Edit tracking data
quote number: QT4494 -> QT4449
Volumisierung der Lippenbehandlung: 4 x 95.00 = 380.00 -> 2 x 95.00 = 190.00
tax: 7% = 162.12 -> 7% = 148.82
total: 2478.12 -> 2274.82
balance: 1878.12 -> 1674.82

* * *

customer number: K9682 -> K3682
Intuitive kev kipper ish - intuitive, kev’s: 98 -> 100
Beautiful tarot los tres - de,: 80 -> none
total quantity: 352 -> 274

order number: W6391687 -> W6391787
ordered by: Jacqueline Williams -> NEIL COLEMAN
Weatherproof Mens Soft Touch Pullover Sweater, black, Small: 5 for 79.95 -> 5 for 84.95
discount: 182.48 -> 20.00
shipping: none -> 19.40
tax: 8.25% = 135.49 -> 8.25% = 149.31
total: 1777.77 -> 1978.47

---

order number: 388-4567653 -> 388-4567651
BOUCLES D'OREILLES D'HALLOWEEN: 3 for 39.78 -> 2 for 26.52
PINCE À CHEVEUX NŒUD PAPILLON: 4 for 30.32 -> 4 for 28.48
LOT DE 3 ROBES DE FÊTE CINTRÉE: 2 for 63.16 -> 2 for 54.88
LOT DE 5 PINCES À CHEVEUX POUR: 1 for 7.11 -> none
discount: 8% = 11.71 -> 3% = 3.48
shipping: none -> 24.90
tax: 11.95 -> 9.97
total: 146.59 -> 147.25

• [YOUR OBJECTIVE] The entries above hold the needed span. Transcribe exactly the lines from the one with "tax: 7% = 162.12 -> 7% = 148.82" to the one with "balance: 1878.12 -> 1674.82", both included.

• [REPLY]
tax: 7% = 162.12 -> 7% = 148.82
total: 2478.12 -> 2274.82
balance: 1878.12 -> 1674.82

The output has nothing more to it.